The economic impact of World War I was still not over, so as in the previous years there were not sponsored teams, but the cycling companies had bundled their forces under the nick La Sportive. The cyclists were divided in two categories, this time named 1ère class (first class), the professionals, and 2ème classe (second class), the amateurs. This year, some of the second class cyclists would finish higher than some of the first class cyclists.

The 1921 Tour de France saw the introduction of foreign press. They followed the race in their own cars.
For the first time, an inhabitant from Monaco joined the Tour de France. Laurent Devalle needed more than twenty-seven hours for the fifth stage, and would finally give up in the eleventh stage.

Participants

Race overview

Overall, the Tour did not have any major events. This troubled the Tour organiser and newspaper owner Henri Desgrange, who sanctioned cyclists that were not combative enough in his view.

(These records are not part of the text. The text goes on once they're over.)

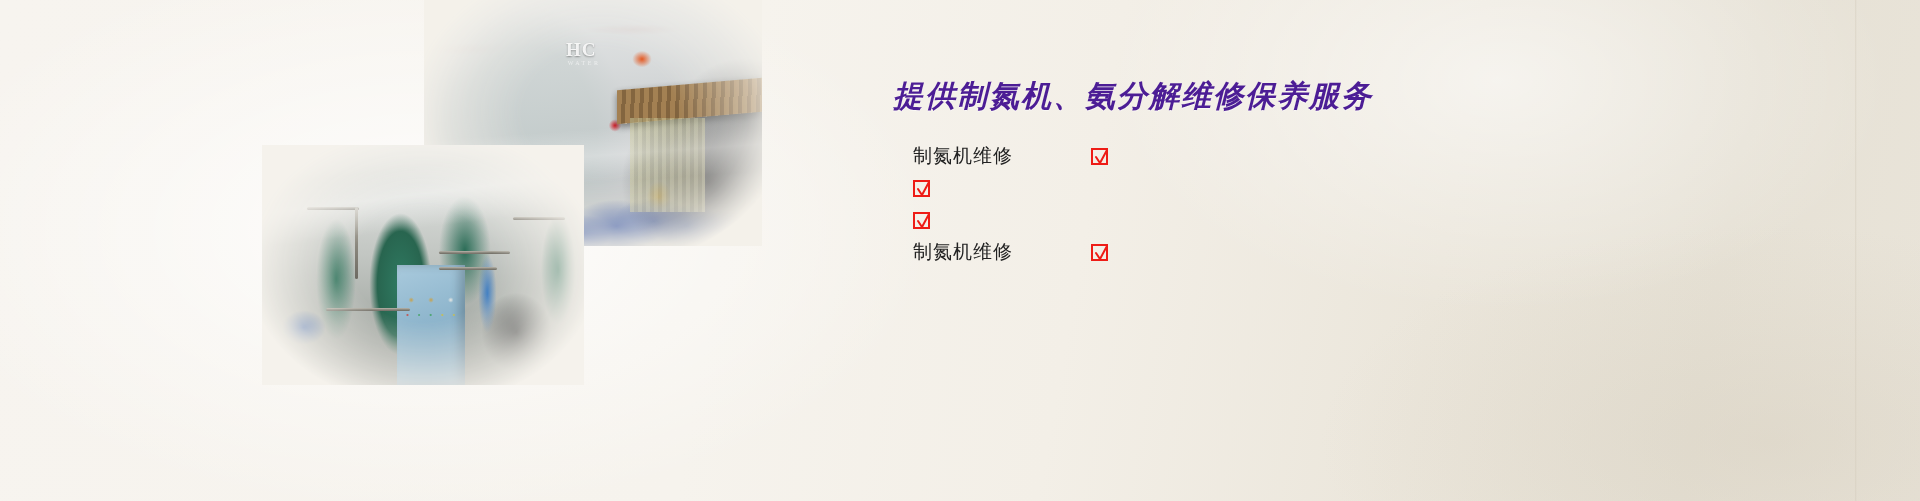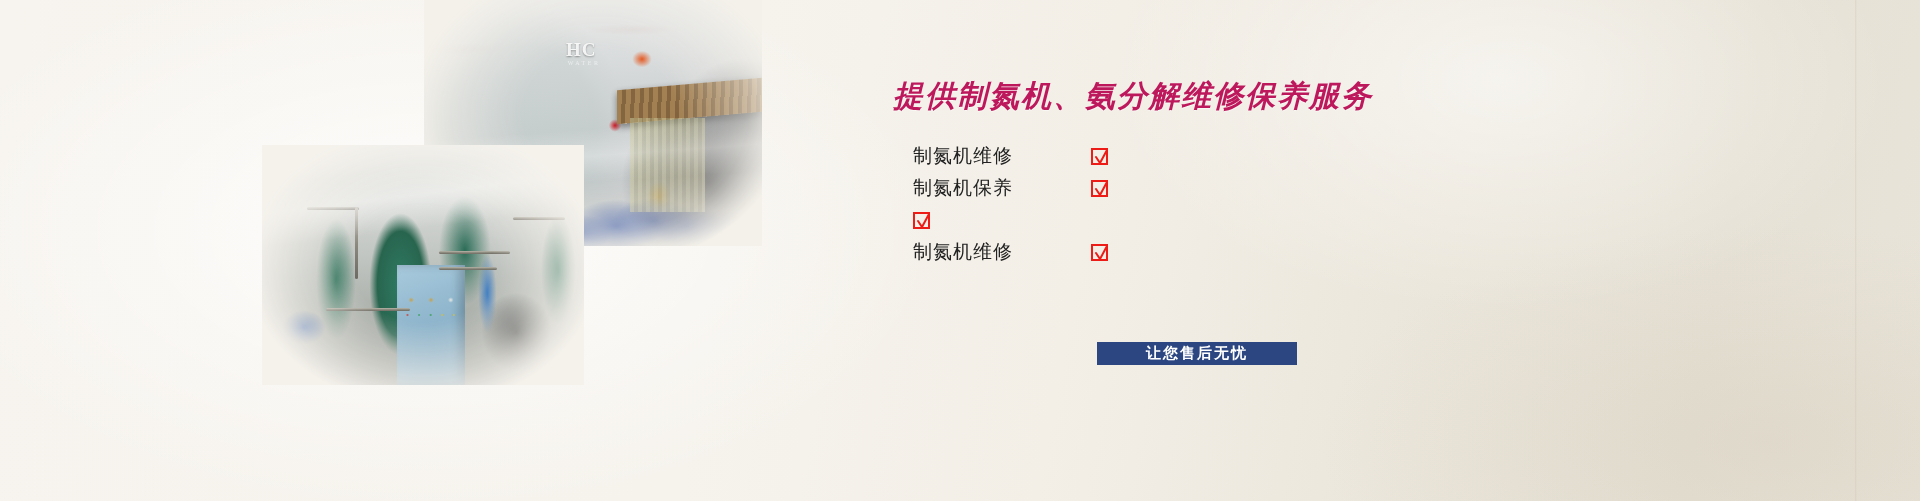--- a/index.html
+++ b/index.html
@@ -263,7 +263,7 @@
     font-size: 30px;
     font-weight: bold;
     letter-spacing: 2px;
-    color: #be185d;
+    color: #4c1d95;
     white-space: nowrap;
     font-style: italic;
     text-shadow: 0 1px 0 rgba(255,255,255,.5);

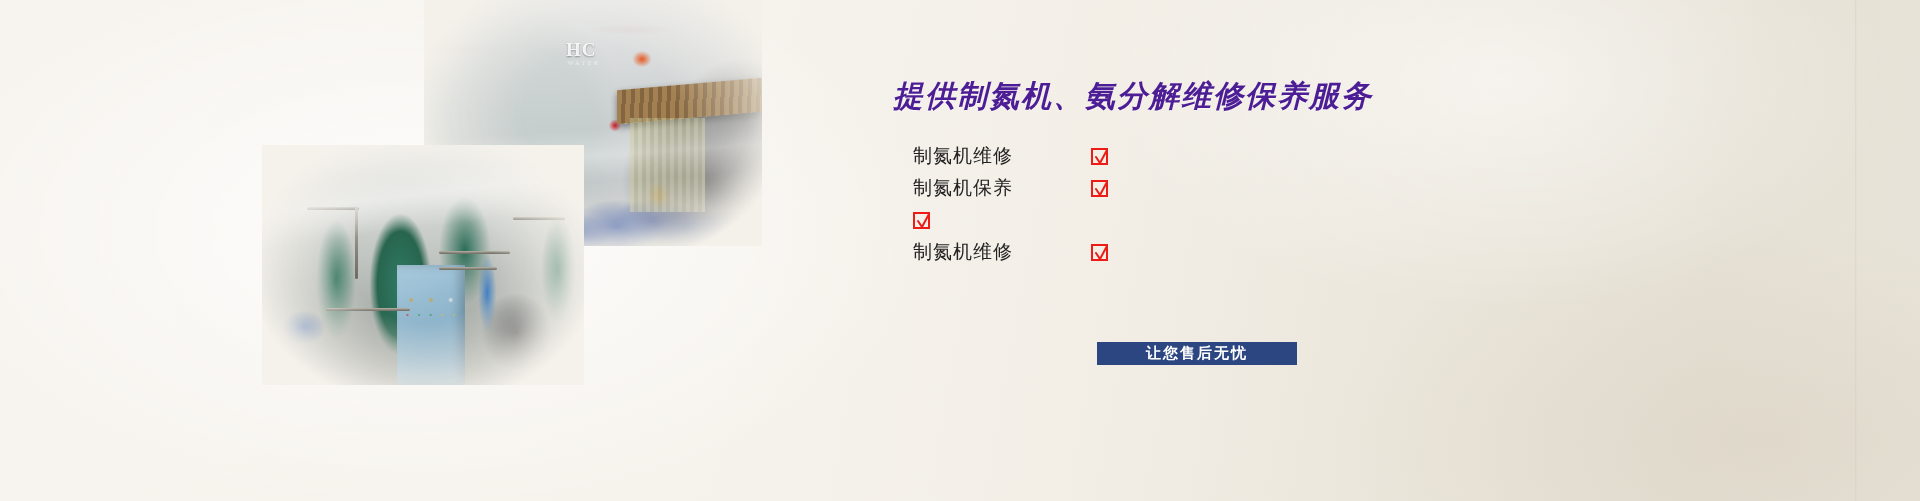--- a/index.html
+++ b/index.html
@@ -373,7 +373,6 @@
     </div>
 
     <div class="feature-row">
-      <span class="feature-label">制氮机保养</span>
       <span class="check-box">
         <svg width="15" height="17" viewBox="0 0 15 17" aria-hidden="true">
           <path d="M2 8 L6 14 L13 1" stroke="#ee1c16" stroke-width="2" fill="none" stroke-linecap="round"></path>

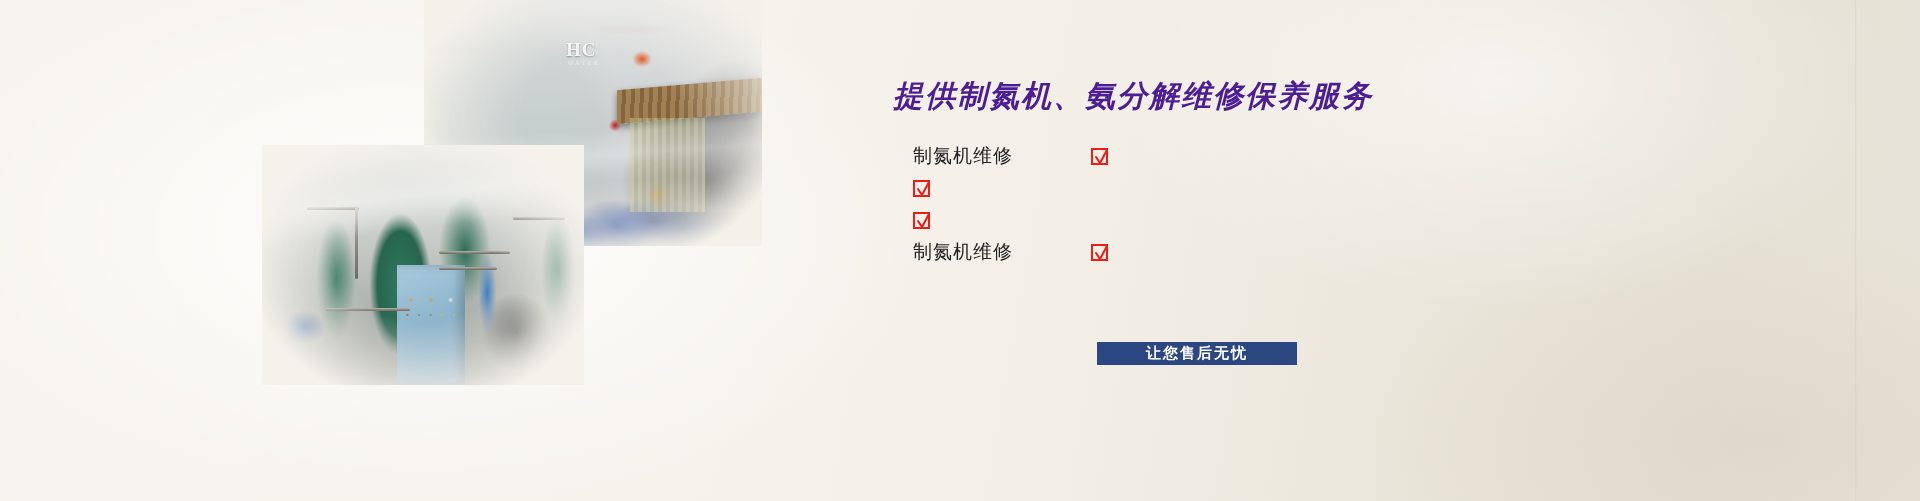--- a/index.html
+++ b/index.html
@@ -399,9 +399,6 @@
 
   </div>
 
-  <div id="cta-button">
-    <span class="cta-text">让您售后无忧</span>
-  </div>
 
 </div>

In the first stage, Honoré Barthélemy had to fix a flat tire eleven times. Despite this, he still finished in second place behind Louis Mottiat, with Léon Scieur in third place. In the second stage, won by Romain Bellenger, Scieur finished in second place, almost one hour before Mottiat and Barthélemy, so Scieur was leading the race. Scieur improved his lead by winning the third stage, and was already leading by 12'38" over his closest opponent, Hector Heusghem.
In the fourth and fifth stage, both won by Mottiat, Scieur managed to increase his lead to almost half an hour.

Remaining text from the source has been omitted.